Why I switched from a BlackBerry Pearl to an iPhone
- TAGS:Apple, Blackberry, iPhone, pearl
- IT TOPICS:Mobile & Wireless
When the Apple iPhone first shipped in late June of 2007, the hype was deafening, but I wasn't having any. Even the most superficial cost-benefit analysis showed that iPhone couldn't hold a candle to my beloved BlackBerry Pearl.
Sure, the iPhone had a bigger and better screen -- much bigger and much better -- and an awesomely innovative and usable user interface. But the flaws were many: too big, too slow, no keyboard, no copy-and-paste, lousy battery life -- and the device was just too big.
My BlackBerry Pearl, on the other hand, had days, not hours, of batttery life. It had a cramped keyboard that required some learning, but it was a real keyboard that enabled me to type really fast. And I could do all the normal BlackBerry stuff in a form factor smaller than any other smartphone in the world.
Well, time passed, and both RIM and Apple shipped new versions, both very similar to predecessors, but tweaked and improved in a large number of small ways.
Apple also launched its App Store. And that turned out to be the Pearl-killing factor.
No, it's not that Apple offers applications. It's *how* those apps are offered and how they install and how they perform.
Note that I have been a smartphone-with-applications fan since the Treo 180 shipped seven years ago. That phone took advantage of literally thousands of applications that already existed for the Palm line of PDAs. BlackBerry and Windows Mobile phones have had applications for years.
Then Apple came along and schooled everybody.
It turns out that the iPhone 3G is merely a pretty good cell phone. But it's by far the best apps platform. The big, high-quality screen combined with an enormous group of highly motivated developers using Apple's incredible development system results in a collection of applications that I found irresistable.
One by one, the most important desktop PC applications and Web-based services I use have iPhone apps that offer vastly superior user experiences than on alternative platforms. Examples include Evernote, reQall, SmugMug and others. I'm also a heavy user of Twitter and Facebook, and the experience of interacting with these services via Tweetie and the Facebook iPhone app is conspicuously better than on the BlackBerry or other platforms.

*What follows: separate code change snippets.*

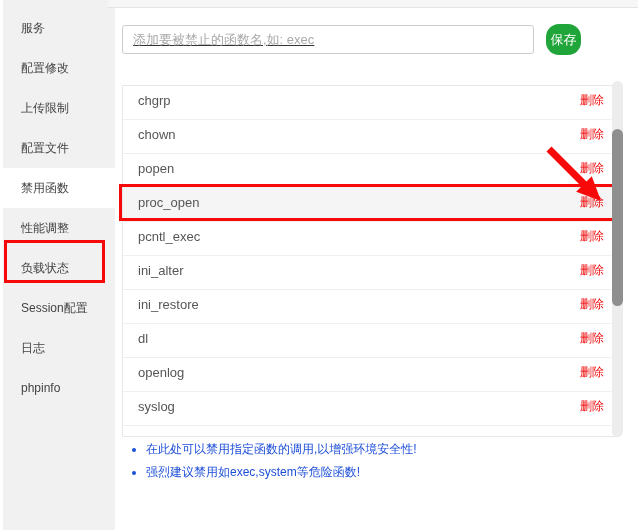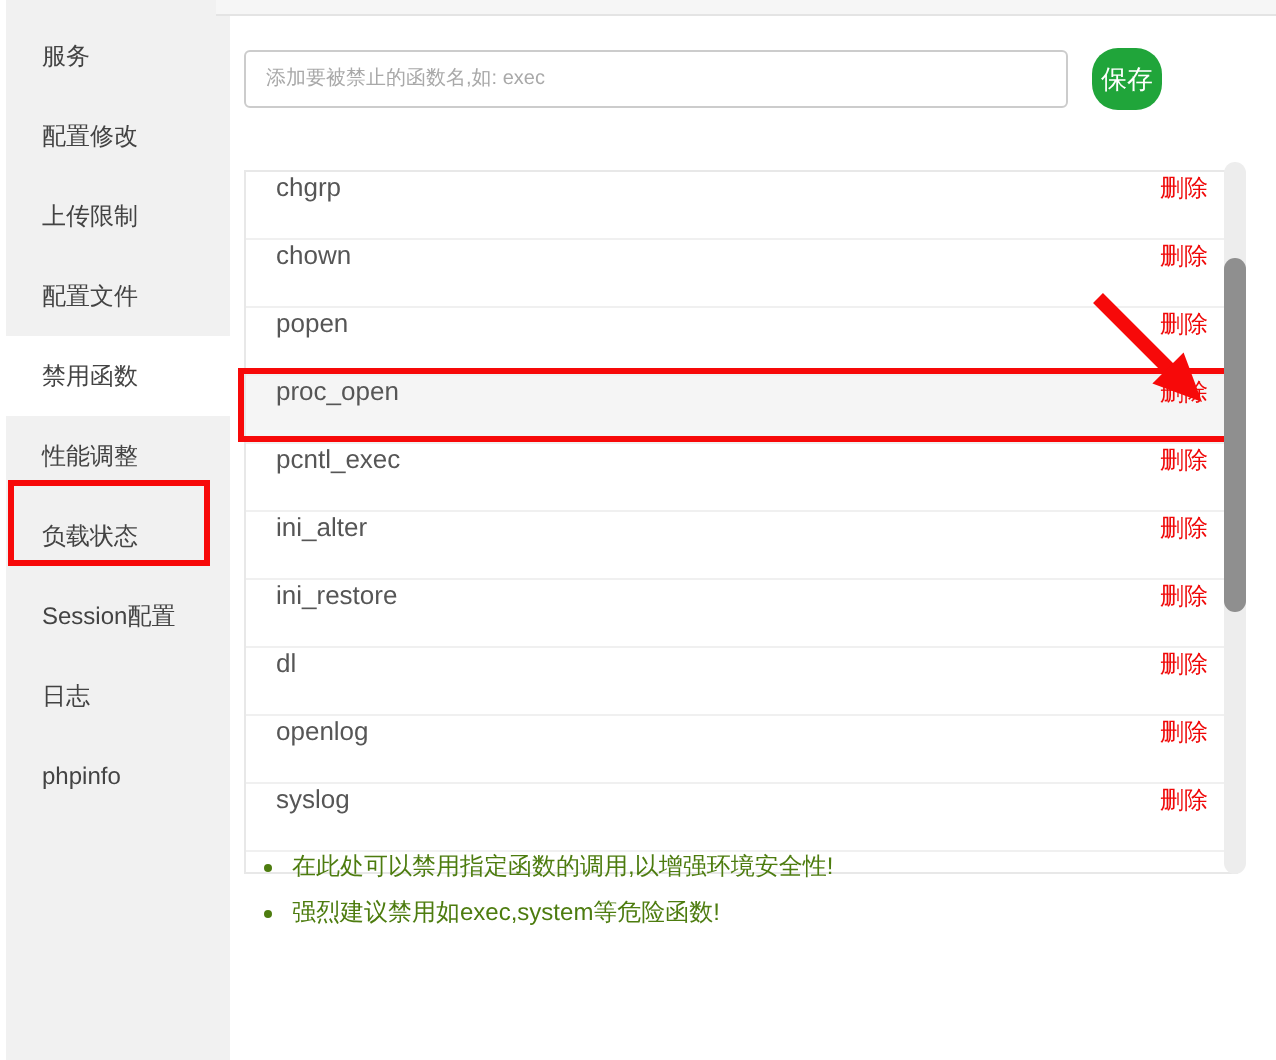--- a/index.html
+++ b/index.html
@@ -41,8 +41,9 @@
   .fn-input{
     position:absolute;left:122px;top:25px;width:412px;height:29px;
     border:1px solid #ccc;border-radius:3px;
-    padding:0 10px;font-size:10px;color:#333;outline:none;
+    padding:0 10px;font-size:13px;color:#333;outline:none;
     font-family:"Liberation Sans","DejaVu Sans",sans-serif;
+    text-decoration:underline;
   }
   .fn-input::placeholder{color:#a9a9a9;}
   .save-btn{

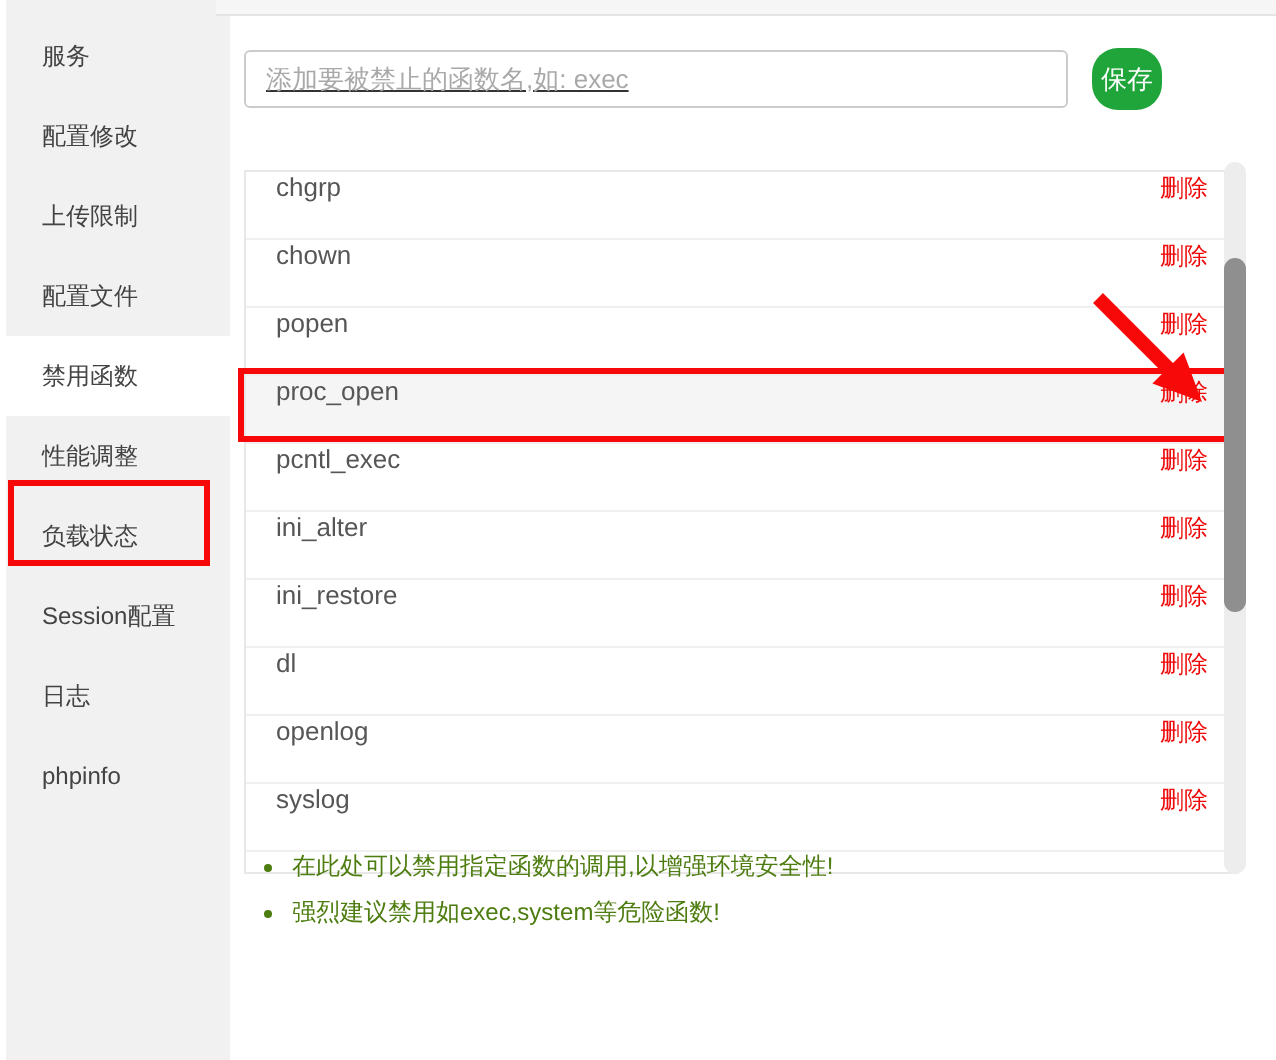--- a/index.html
+++ b/index.html
@@ -61,7 +61,7 @@
   }
   .fn-row{
     height:34px;
-    display:flex;justify-content:space-between;
+    display:flex;align-items:center;justify-content:space-between;
     padding:0 14px 4px 15px;
     border-bottom:1px solid #f0f0f0;
     background:#fff;

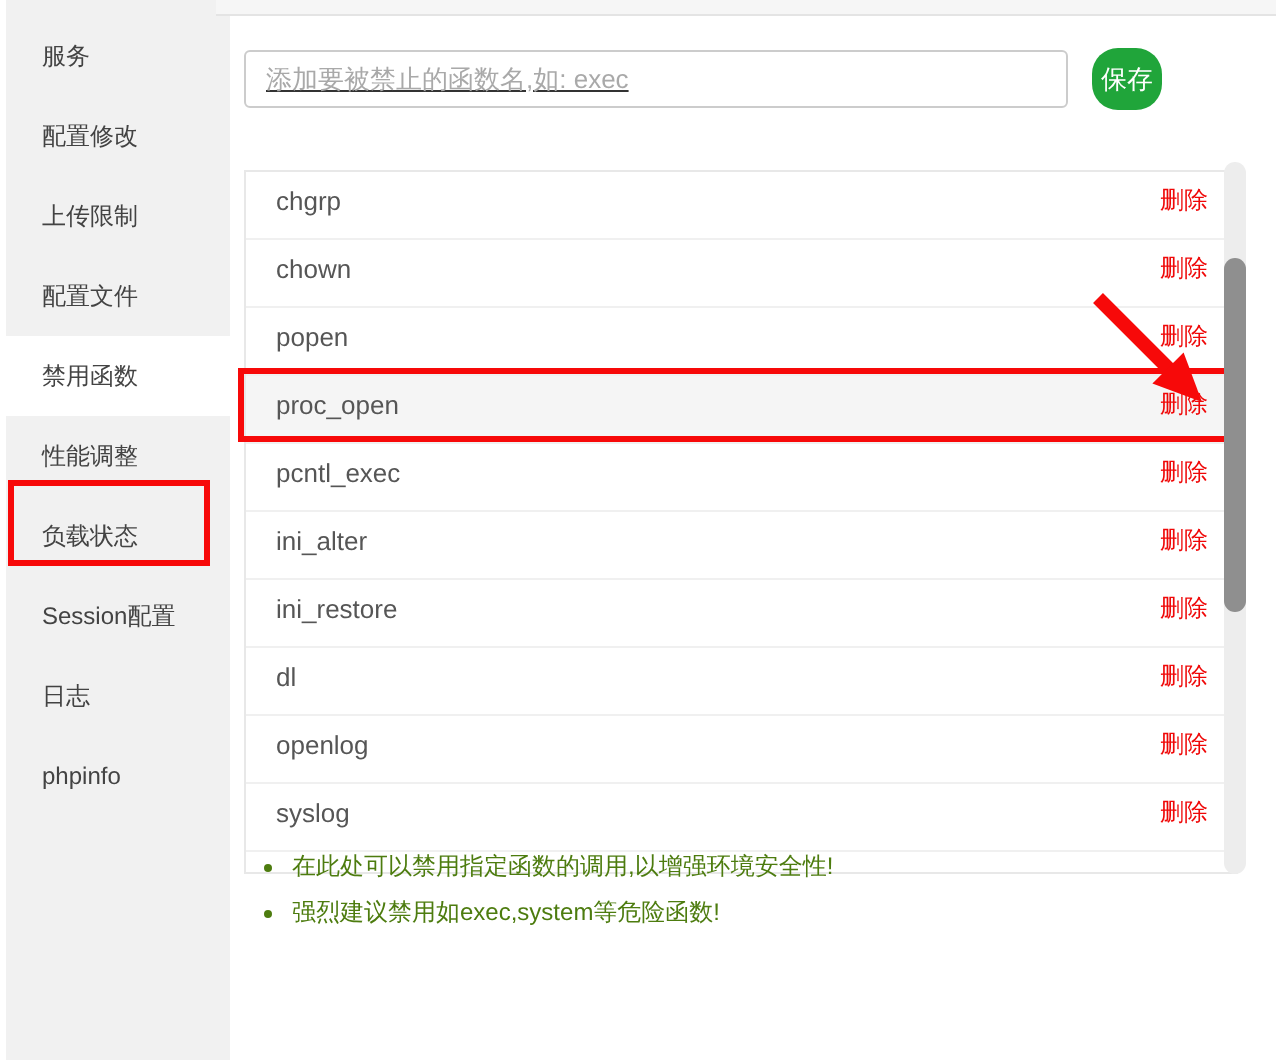--- a/index.html
+++ b/index.html
@@ -93,8 +93,8 @@
   }
   
   .notes{
-    position:absolute;left:129px;top:422px;width:480px;
-    font-size:12px;color:#4d7c0f;
+    position:absolute;left:129px;top:438px;width:480px;
+    font-size:12px;color:#1d4ed8;
   }
   .notes ul{list-style:disc outside;padding-left:17px;}
   .notes li{line-height:23px;}

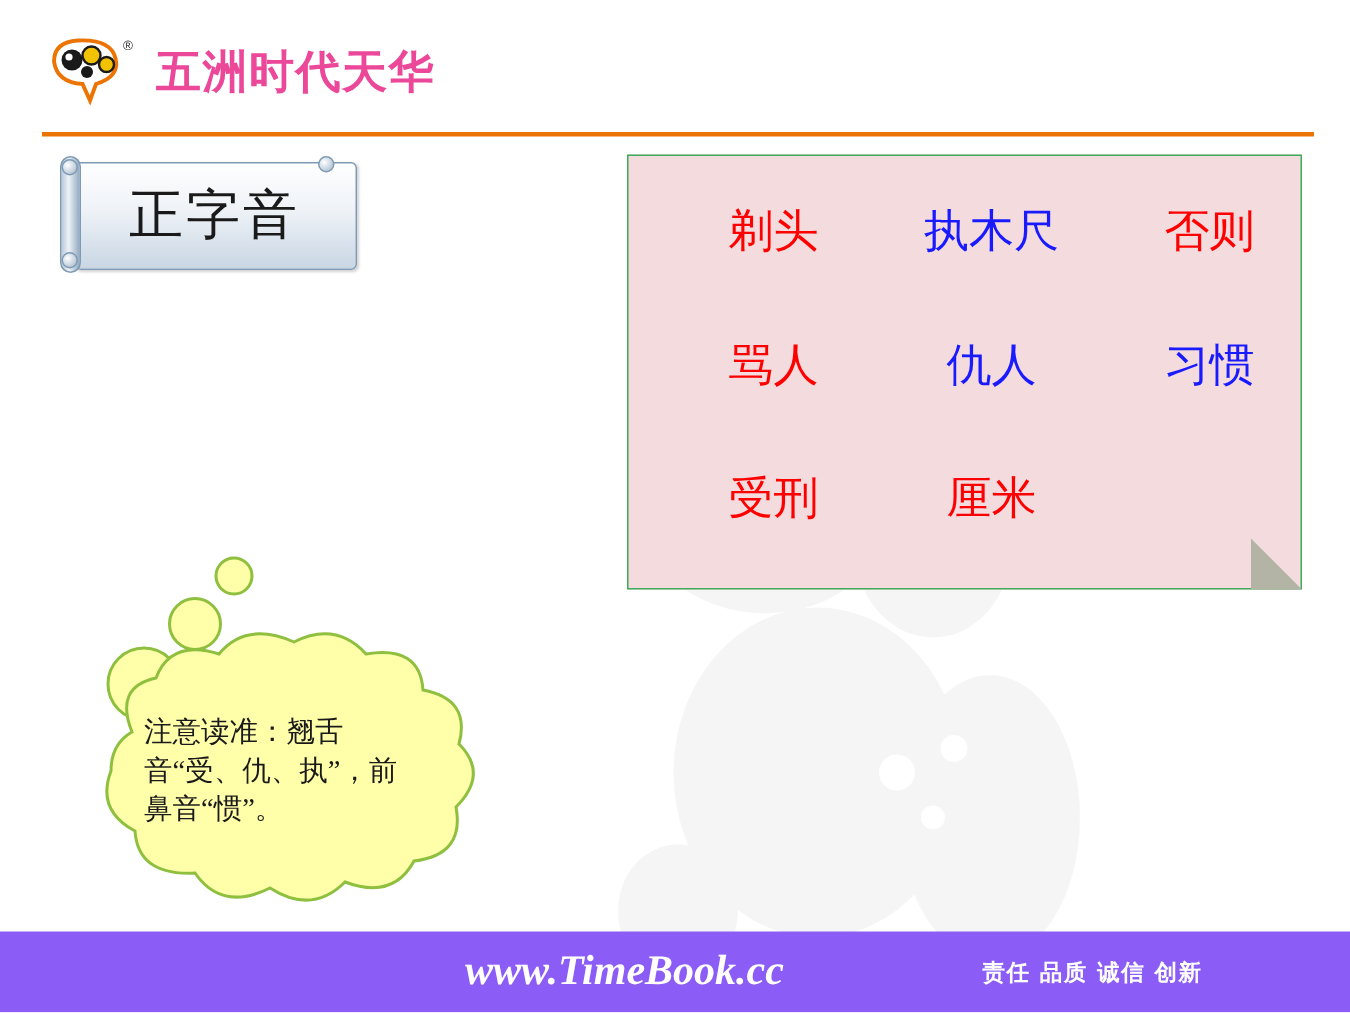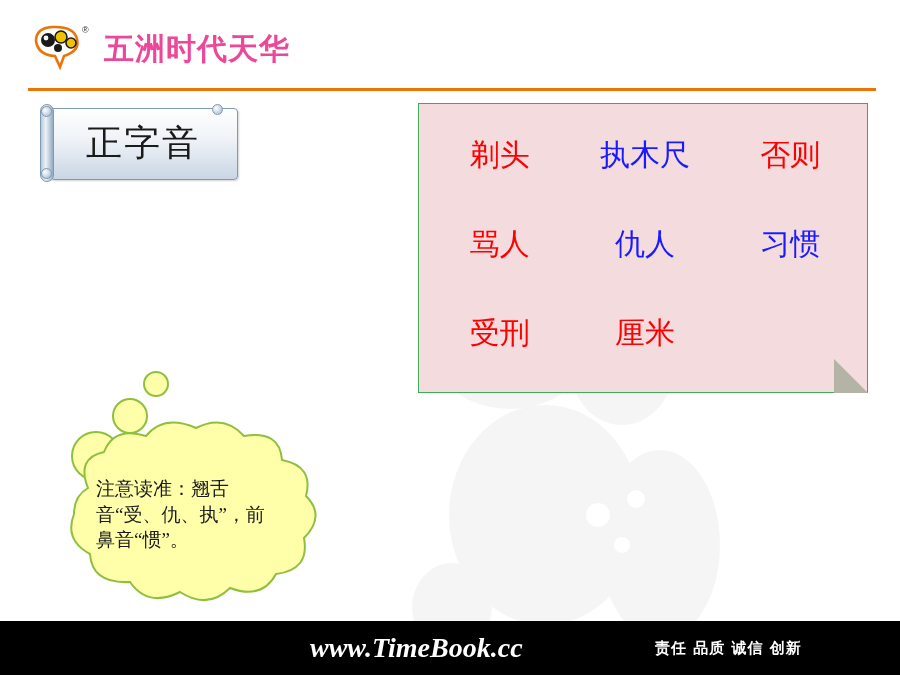--- a/index.html
+++ b/index.html
@@ -152,7 +152,7 @@
   }
   .panel-grid {
     position: absolute;
-    left: 0;
+    left: 16px;
     top: 0;
     width: 100%;
     height: 100%;

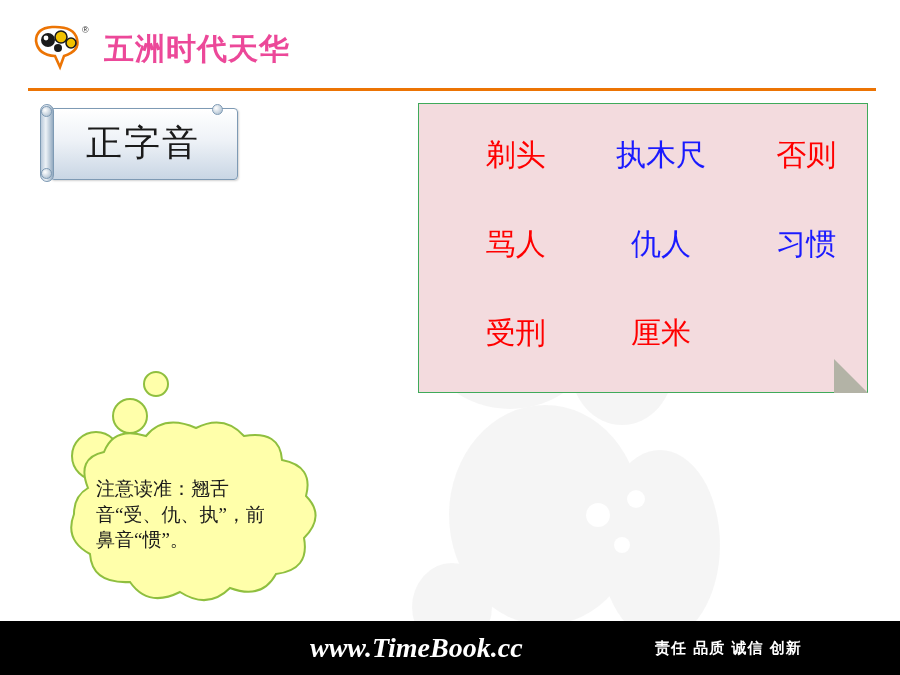--- a/index.html
+++ b/index.html
@@ -211,7 +211,7 @@
     bottom: 0;
     width: 900px;
     height: 54px;
-    background: #000000;
+    background: #8b5cf6;
     display: flex;
     align-items: center;
   }

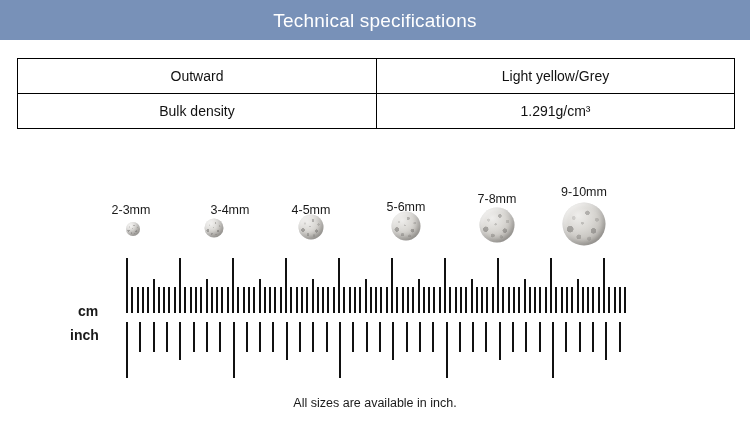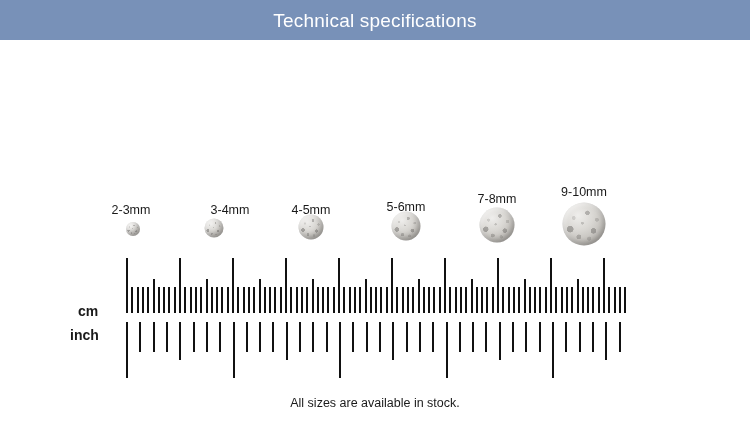--- a/index.html
+++ b/index.html
@@ -140,6 +140,10 @@
 
 <table id="spec-table">
   <tbody>
+    <tr>
+      <td class="col-label">Outward</td>
+      <td class="col-value">Light yellow/Grey</td>
+    </tr>
   </tbody>
 </table>
 

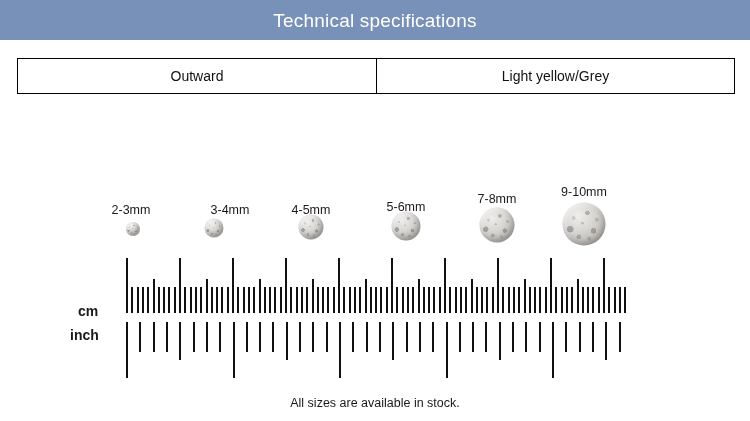--- a/index.html
+++ b/index.html
@@ -143,6 +143,10 @@
     <tr>
       <td class="col-label">Outward</td>
       <td class="col-value">Light yellow/Grey</td>
+    </tr>
+    <tr>
+      <td class="col-label">Bulk density</td>
+      <td class="col-value">1.291g/cm³</td>
     </tr>
   </tbody>
 </table>

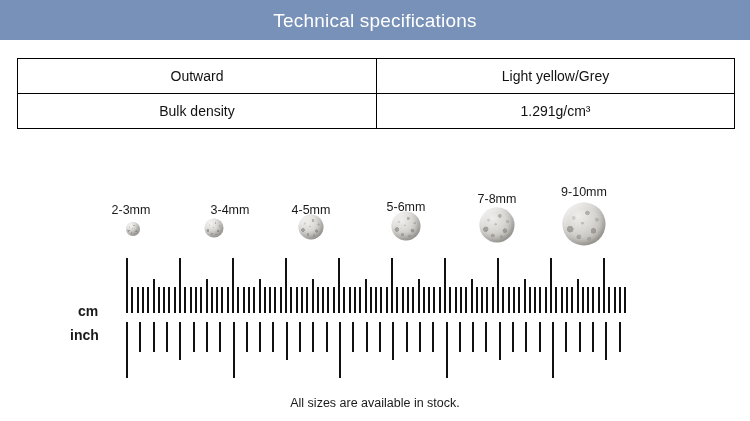--- a/index.html
+++ b/index.html
@@ -310,6 +310,6 @@
   </div>
 </div>
 
-<div id="caption">All sizes are available in stock.</div>
+<div id="caption">All sizes are available in inch.</div>
 
 </body></html>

Sure, the iPhone's battery life is still horrible. And many of the original flaws still exist. But the quality of apps, the user experience, from browsing the App Store to installing to using applications on the iPhone is so good that I was compelled to give up my Pearl.
I've also discovered -- after actually using an iPhone all day, every day for a couple of weeks now -- that Apple's phone gives me a clarity of mind, and a sense of freedom that I haven't experienced on any other phone. It's fun to use the point of addiction -- again, thanks to the App user experience.
So farewell, BlackBerry Pearl. You were a marvel of miniturization and smartphone power that never let me down. But nothing can do applications like the iPhone.